La pobre Mary, terriblemente anonadada, temía que su tía la culpase.

—Cosa muy probable —me dijo Poirot mientras nos encaminábamos al hotel Seaside, donde se hospedaba el señor Wood—. Y con toda justicia. ¡A quién se le ocurre abandonar un maletín con efectos valorados en quinientas libras! De todos modos, mon ami, hay uno o dos puntos raros en este asunto. La caja, por ejemplo, ¿por qué la forzaron?

—iHombre! —exclamé—. ¡Para sacar las miniaturas!

—¿Y no le parece una torpeza? Supongamos que el ladrón, con el pretexto de retirar el Suyo, remueve el equipaje del autocar a la hora de comer. ¿No cree más sencillo abrir el maletín, pasar la caja sin abrir al suyo y marcharse sin pérdida de tiempo?

—Tal vez quiso asegurarse de que las miniaturas estaban dentro.
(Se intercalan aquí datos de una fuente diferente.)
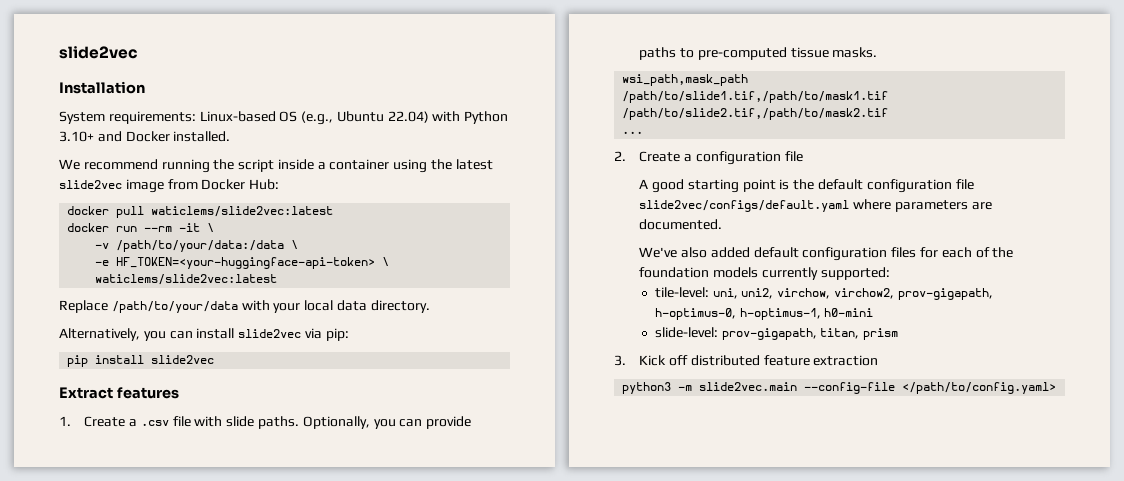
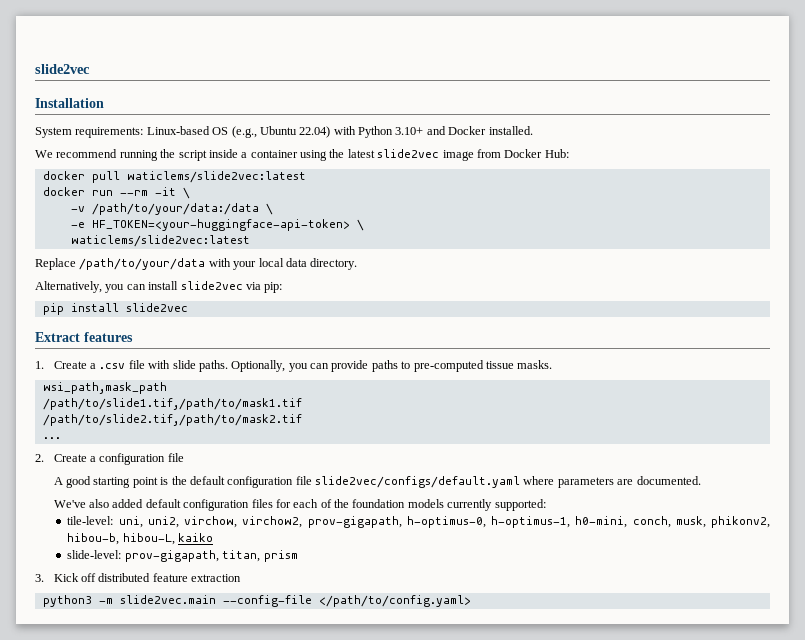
- tile-level: uni, uni2, virchow, virchow2, prov-gigapath, h-optimus-0, h-optimus-1, h0-mini
+ tile-level: uni, uni2, virchow, virchow2, prov-gigapath, h-optimus-0, h-optimus-1, h0-mini, conch, musk, phikonv2, hibou-b, hibou-L, kaiko

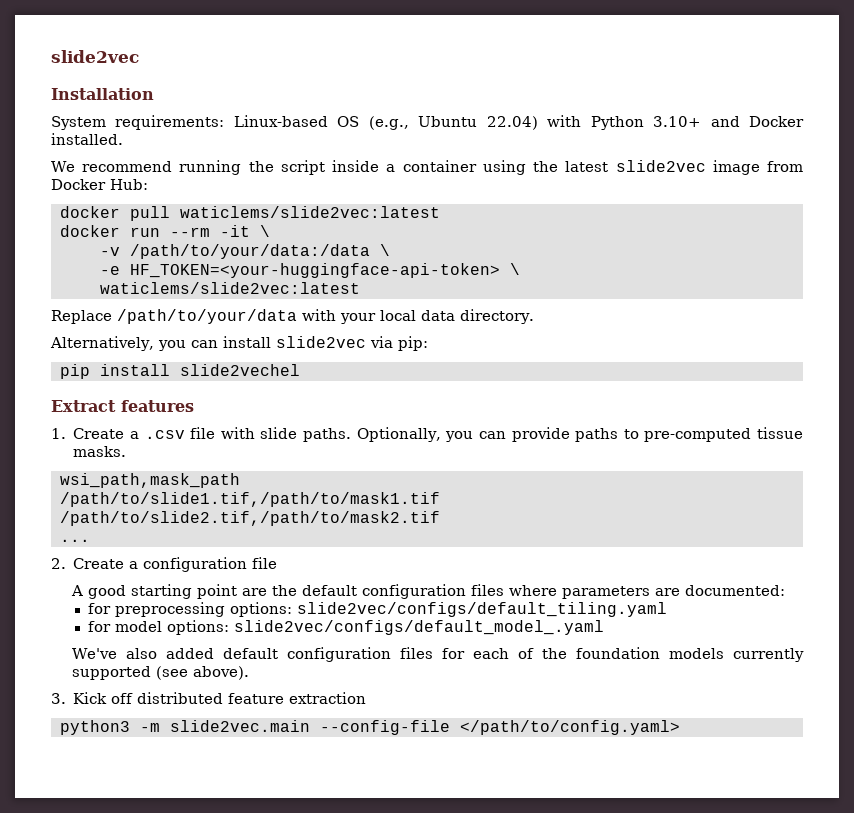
- pip install slide2vec
+ pip install slide2vechel
- A good starting point is the default configuration file slide2vec/configs/default.yaml where parameters are documented.
+ A good starting point are the default configuration files where parameters are documented:
+ for preprocessing options: slide2vec/configs/default_tiling.yaml
+ for model options: slide2vec/configs/default_model_.yaml
- We've also added default configuration files for each of the foundation models currently supported:
- tile-level: uni, uni2, virchow, virchow2, prov-gigapath, h-optimus-0, h-optimus-1, h0-mini, conch, musk, phikonv2, hibou-b, hibou-L, kaiko
- slide-level: prov-gigapath, titan, prism
+ We've also added default configuration files for each of the foundation models currently supported (see above).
Mi argumento no convenció a Poirot. Poco después nos introducían en la salita del señor Wood.

No sé por qué, me fue desagradable el señor Baker Wood; un hombre recio y vulgar, pese a ir bien vestido y lucir una sortija con un enorme solitario.

Resultó que no había sospechado nada anormal. ¿Por qué iba a sospechar? La mujer le traía las miniaturas, unos ejemplares bellísimos. ¿La numeración de los billetes? Pues no, no lo sabía. Además, ¿quién era el señor Poirot para formularle tantas preguntas?

Mi amigo se limitó a decirle:

—No le preguntaré nada más, señor. Sin embargo, le agradeceré me haga una descripción de la mujer. ¿Era joven y bonita?

—No, desde luego que no. Era alta, de mediana edad, pelo gris, tez pecosa e incipiente bigotillo —nos explicó—. Como pueden imaginar, no se trata de una sirena.

—Poirot —dije mientras salíamos—. Un bigote, ¿lo oyó?

—Gracias, Hastings; no estoy sordo.

—El señor Wood es bastante desagradable —añadí.

—Desde luego, no pertenece al grupo de los simpáticos —repuso él.

—Bien; será fácil coger al ladrón —aseguré—. Podemos identificarlo.